NY Recital debut at Carnegie Hall

Melody Moore makes her highly anticipated recital debut in New York this week, on May 25 at Carnegie Hall. She is accompanied by pianist Robert Mollicone on a program that highlights works by Donaudy, Respighi, Puccini, Debussy, and more. This performance is featured as part of the ‘Great Singers: Evenings of Song’ series, and takes place in Weill Recital Hall.

Additional program notes:

We begin this evening’s program with three lush songs by turn-of-the-century Italian composers, Stefano Donaudy leading the way with “Amorosi miei giorni,” set to words by his brother, Alberto. Next, we hear “Notte” by Ottorino Respigi on a poem by the poetess Ada Negri; this song is a melancholy murmur of nocturnal mournfulness. A morning serenade to the beloved by Giacomo Puccini (the text is anonymous, but Puccini may have written the words himself) lighten and brighten the program.

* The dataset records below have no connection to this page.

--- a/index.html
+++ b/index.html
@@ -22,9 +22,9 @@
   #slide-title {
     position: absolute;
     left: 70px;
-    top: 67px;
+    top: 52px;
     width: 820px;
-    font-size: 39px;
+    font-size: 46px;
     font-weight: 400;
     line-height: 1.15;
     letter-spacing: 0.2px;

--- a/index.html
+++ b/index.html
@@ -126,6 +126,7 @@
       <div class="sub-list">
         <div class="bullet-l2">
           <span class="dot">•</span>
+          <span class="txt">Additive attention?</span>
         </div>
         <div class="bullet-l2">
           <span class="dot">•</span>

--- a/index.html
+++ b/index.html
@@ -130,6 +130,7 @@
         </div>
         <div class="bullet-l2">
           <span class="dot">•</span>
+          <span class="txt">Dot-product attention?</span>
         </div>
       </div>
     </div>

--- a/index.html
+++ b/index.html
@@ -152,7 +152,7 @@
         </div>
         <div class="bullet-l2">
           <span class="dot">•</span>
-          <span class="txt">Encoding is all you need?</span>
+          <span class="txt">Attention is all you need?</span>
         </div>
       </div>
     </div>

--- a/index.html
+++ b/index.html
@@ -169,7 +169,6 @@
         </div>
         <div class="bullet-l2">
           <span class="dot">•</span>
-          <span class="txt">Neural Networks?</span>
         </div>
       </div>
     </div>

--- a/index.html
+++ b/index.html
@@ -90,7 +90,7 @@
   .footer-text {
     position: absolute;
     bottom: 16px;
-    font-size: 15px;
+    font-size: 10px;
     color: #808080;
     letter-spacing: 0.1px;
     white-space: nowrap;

For a period of six years between 1892 and 1898, the great French composer Claude Debussy, who altered the very language of music, abandoned setting verse in rhyme and strict forms for vers libres (“free verse”) — poetry that is free from the limitations of meter, rhyme, and fixed forms — and prose, which can be heard in Proses lyriques, a song cycle set to prose-poetry that the composer wrote himself.

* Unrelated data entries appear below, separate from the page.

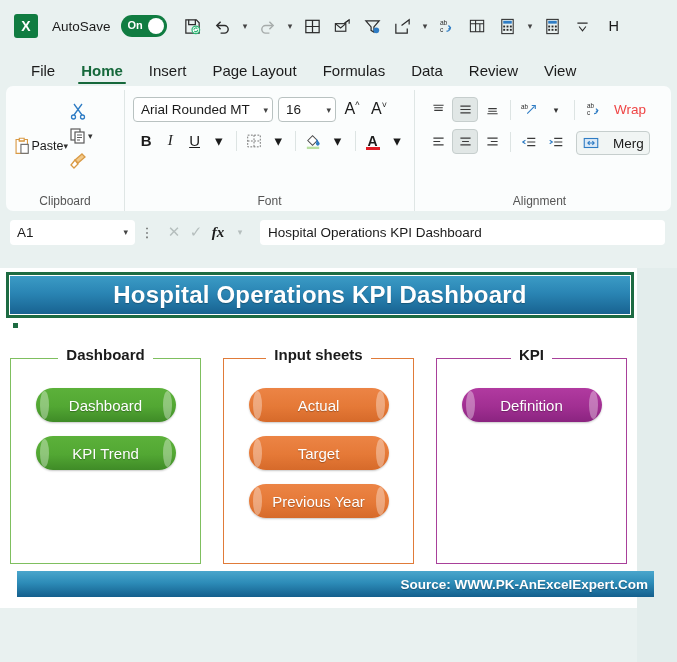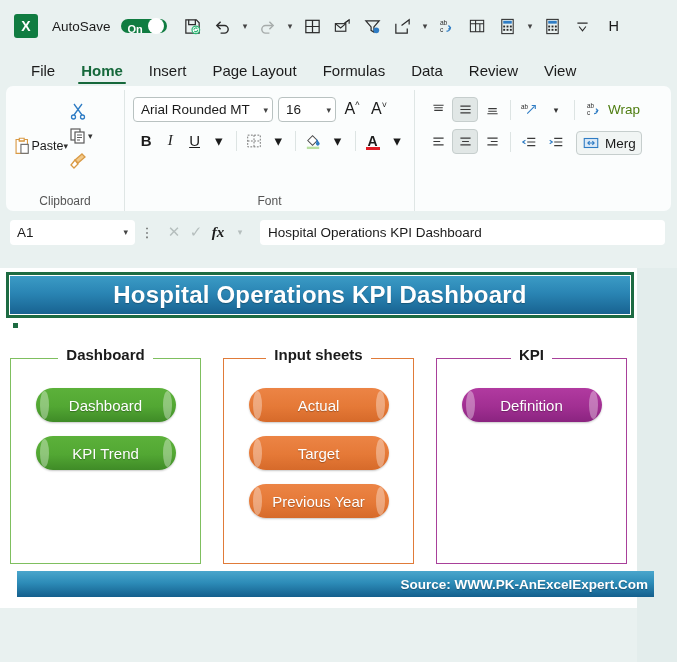--- a/index.html
+++ b/index.html
@@ -37,7 +37,7 @@
     margin-right: 8px; white-space: nowrap;
   }
   .toggle {
-    width: 46px; height: 14px;
+    width: 46px; height: 22px;
     background: #107c41;
     border-radius: 11px;
     position: relative;

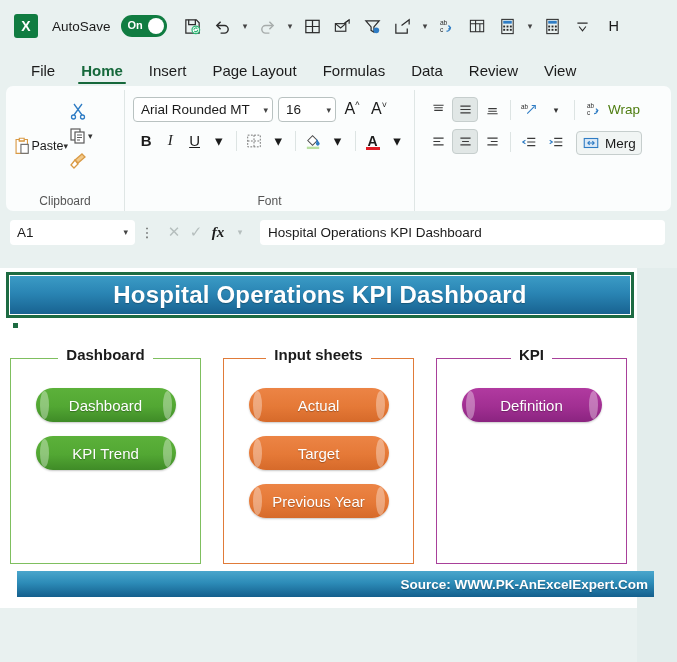--- a/index.html
+++ b/index.html
@@ -169,8 +169,8 @@
   }
   .abtn.sel { background: #e1e7e6; border: 1px solid #c6cecd; }
   .wrap-btn {
-    display: flex; align-items: center; gap: 4px;
-    font-size: 13.5px; color: #4d7c0f; padding-left: 6px;
+    display: flex; align-items: center; gap: 10px;
+    font-size: 13.5px; color: #ef4444; padding-left: 6px;
     white-space: nowrap;
   }
   .merge-btn {

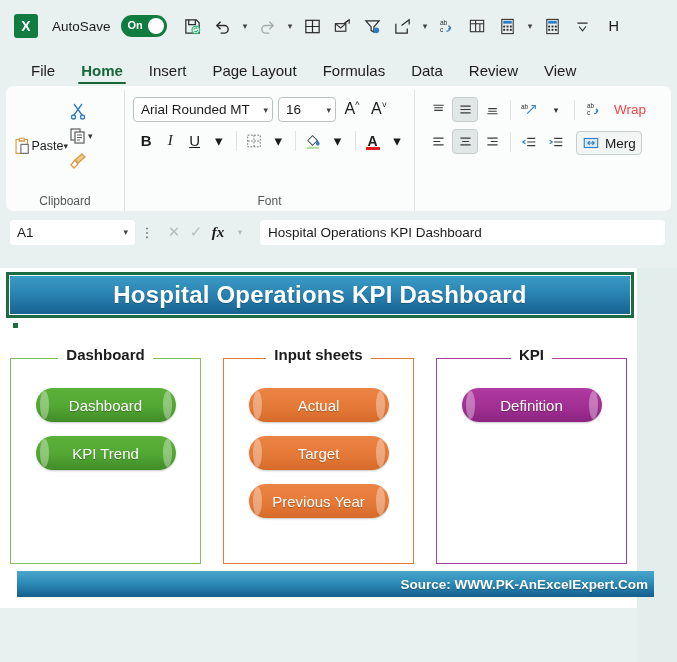--- a/index.html
+++ b/index.html
@@ -174,7 +174,7 @@
     white-space: nowrap;
   }
   .merge-btn {
-    display: flex; align-items: center; gap: 5px;
+    display: flex; align-items: center; gap: 13px;
     font-size: 13.5px; color: #1b1b1b;
     border: 1px solid #c6cecd; border-radius: 4px;
     background: #f1f5f4;

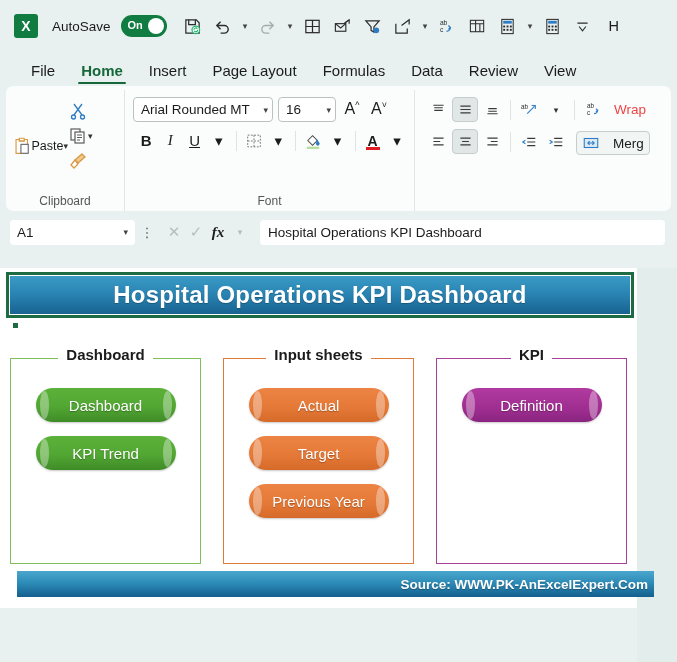--- a/index.html
+++ b/index.html
@@ -601,6 +601,7 @@
         </div>
       </div>
     </div>
+    <div class="rgroup-name">Alignment</div>
   </div>
 </div>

Three prized gems by Richard Strauss follow, beginning with a song depicting wild Bacchic ceremonies in which Adonis is killed to symbolize the death and rebirth of the green world of vegetation. A delightfully vivacious song in which both the beloved and the sun are mysteries we cannot possibly know, as well as a passionate song to a dying sweetheart, round out the group.

The six songs in the final group—Clementine: Poems of Clementine von Radics—are all settings of poems selected by Ms. Moore that focus on the resiliency of love, both romantic and platonic.